_TASK DIRECTIONS_
Omit the images. Reproduce each line of the records exactly as it appears.

┌──

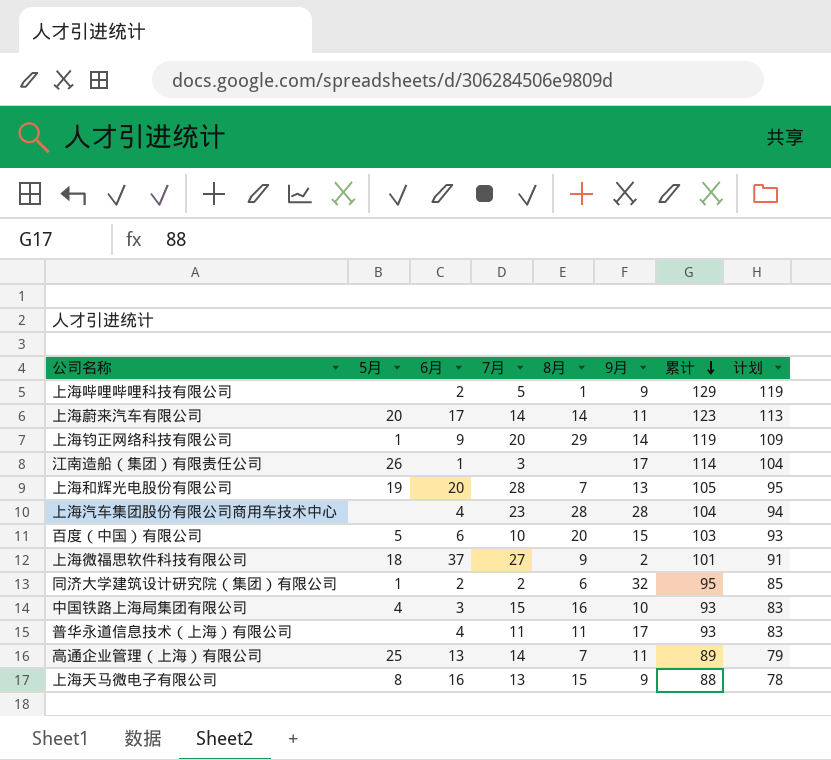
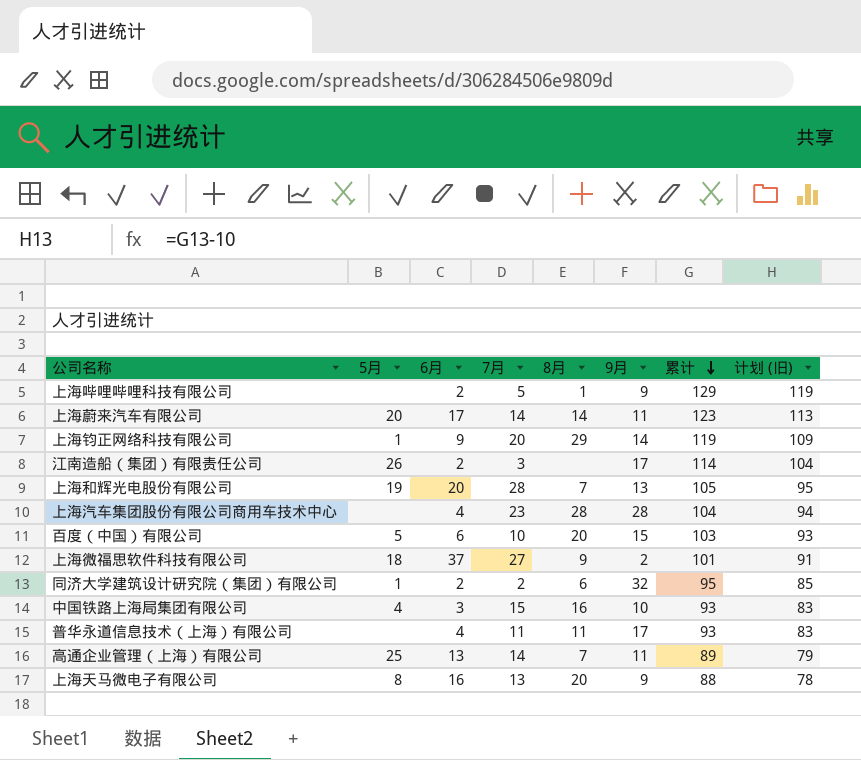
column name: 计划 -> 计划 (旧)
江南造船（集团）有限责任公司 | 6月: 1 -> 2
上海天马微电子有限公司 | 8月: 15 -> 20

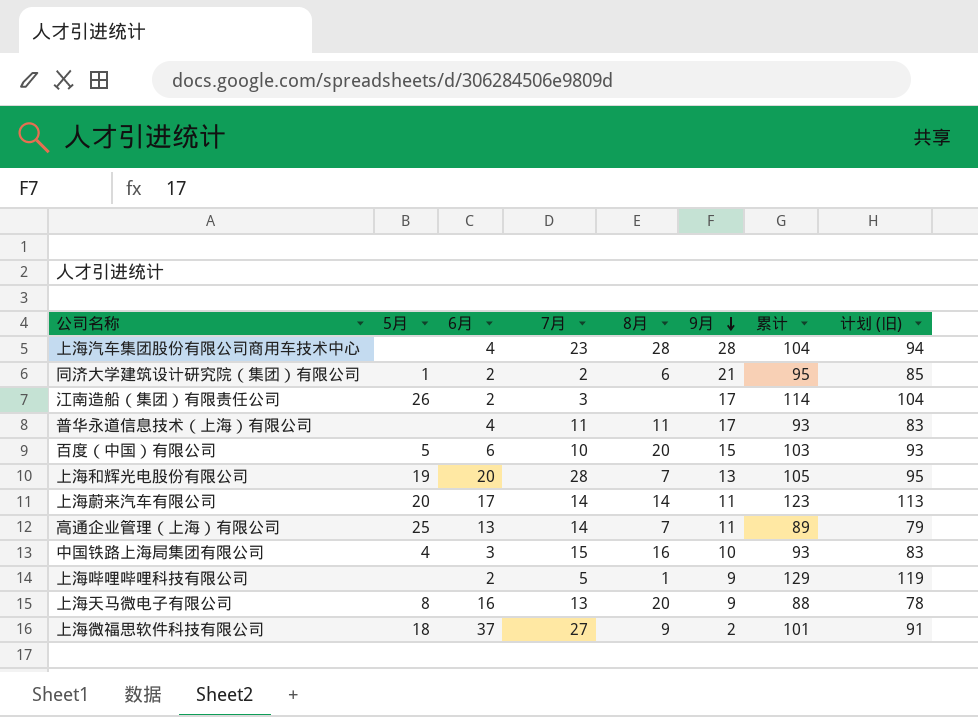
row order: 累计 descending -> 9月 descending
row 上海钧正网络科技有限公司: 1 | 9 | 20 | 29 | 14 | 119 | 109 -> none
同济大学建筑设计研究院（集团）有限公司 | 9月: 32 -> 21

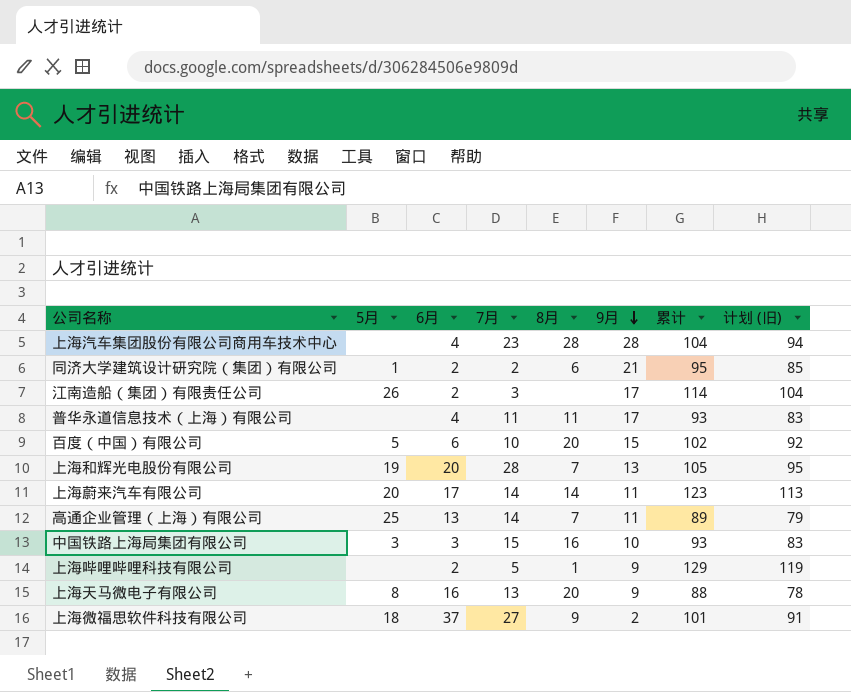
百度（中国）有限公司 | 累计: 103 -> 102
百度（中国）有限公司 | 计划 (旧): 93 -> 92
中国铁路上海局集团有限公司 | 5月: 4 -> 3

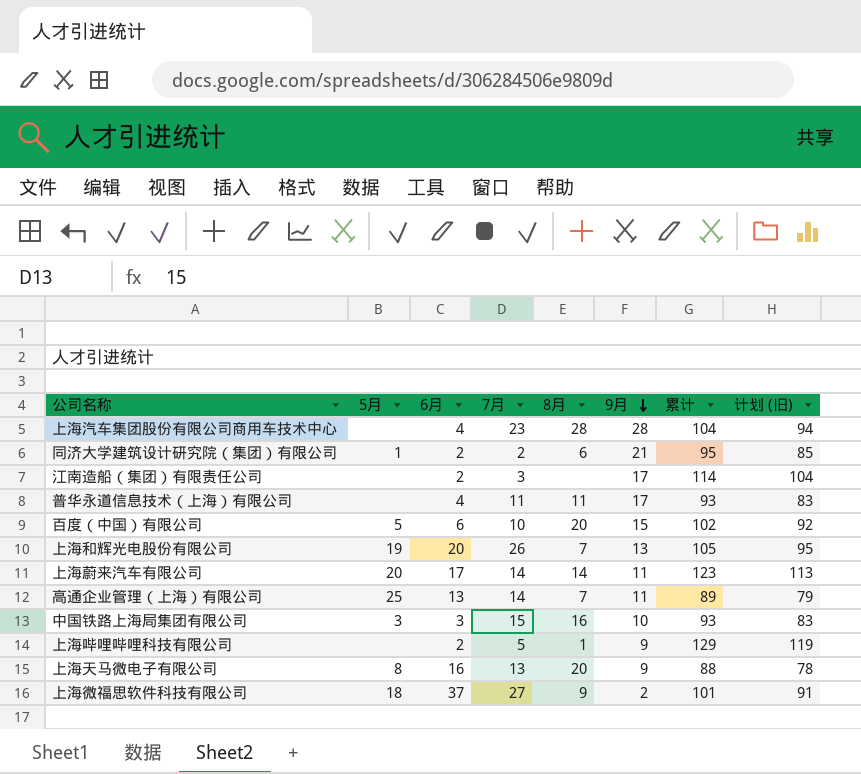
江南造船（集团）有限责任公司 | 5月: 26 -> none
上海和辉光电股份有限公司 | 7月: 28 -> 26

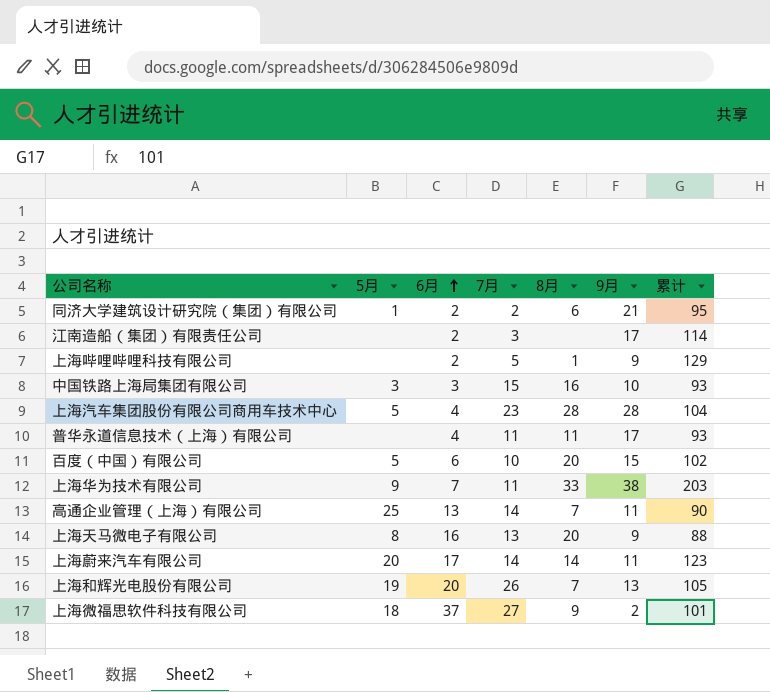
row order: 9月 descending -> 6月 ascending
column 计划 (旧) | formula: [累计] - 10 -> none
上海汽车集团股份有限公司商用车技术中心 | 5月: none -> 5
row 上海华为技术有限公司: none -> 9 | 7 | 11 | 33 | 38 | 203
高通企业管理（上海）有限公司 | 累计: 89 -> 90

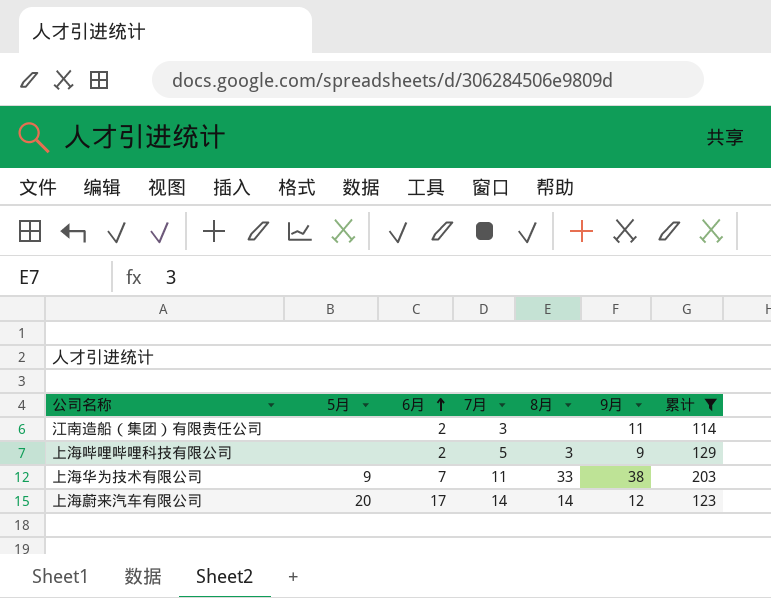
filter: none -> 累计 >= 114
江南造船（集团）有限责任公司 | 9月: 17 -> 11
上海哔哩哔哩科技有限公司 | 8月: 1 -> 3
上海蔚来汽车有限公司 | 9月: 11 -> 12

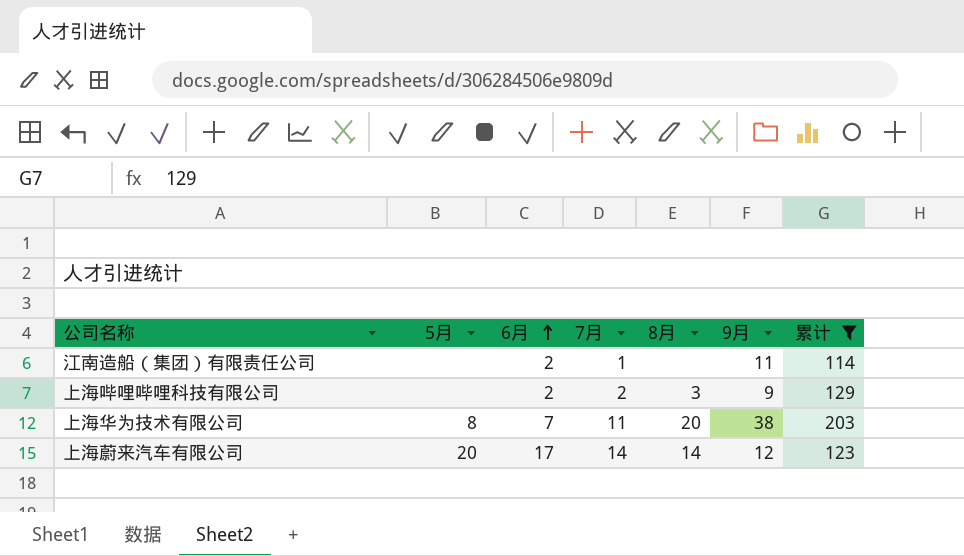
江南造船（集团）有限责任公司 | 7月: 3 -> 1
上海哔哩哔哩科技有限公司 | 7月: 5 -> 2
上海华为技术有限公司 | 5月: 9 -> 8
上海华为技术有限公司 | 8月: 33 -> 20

└──

_RESULT OF THE TASK_
column name: 计划 -> 计划 (旧)
江南造船（集团）有限责任公司 | 6月: 1 -> 2
上海天马微电子有限公司 | 8月: 15 -> 20

row order: 累计 descending -> 9月 descending
row 上海钧正网络科技有限公司: 1 | 9 | 20 | 29 | 14 | 119 | 109 -> none
同济大学建筑设计研究院（集团）有限公司 | 9月: 32 -> 21

百度（中国）有限公司 | 累计: 103 -> 102
百度（中国）有限公司 | 计划 (旧): 93 -> 92
中国铁路上海局集团有限公司 | 5月: 4 -> 3

江南造船（集团）有限责任公司 | 5月: 26 -> none
上海和辉光电股份有限公司 | 7月: 28 -> 26

row order: 9月 descending -> 6月 ascending
column 计划 (旧) | formula: [累计] - 10 -> none
上海汽车集团股份有限公司商用车技术中心 | 5月: none -> 5
row 上海华为技术有限公司: none -> 9 | 7 | 11 | 33 | 38 | 203
高通企业管理（上海）有限公司 | 累计: 89 -> 90

filter: none -> 累计 >= 114
江南造船（集团）有限责任公司 | 9月: 17 -> 11
上海哔哩哔哩科技有限公司 | 8月: 1 -> 3
上海蔚来汽车有限公司 | 9月: 11 -> 12

江南造船（集团）有限责任公司 | 7月: 3 -> 1
上海哔哩哔哩科技有限公司 | 7月: 5 -> 2
上海华为技术有限公司 | 5月: 9 -> 8
上海华为技术有限公司 | 8月: 33 -> 20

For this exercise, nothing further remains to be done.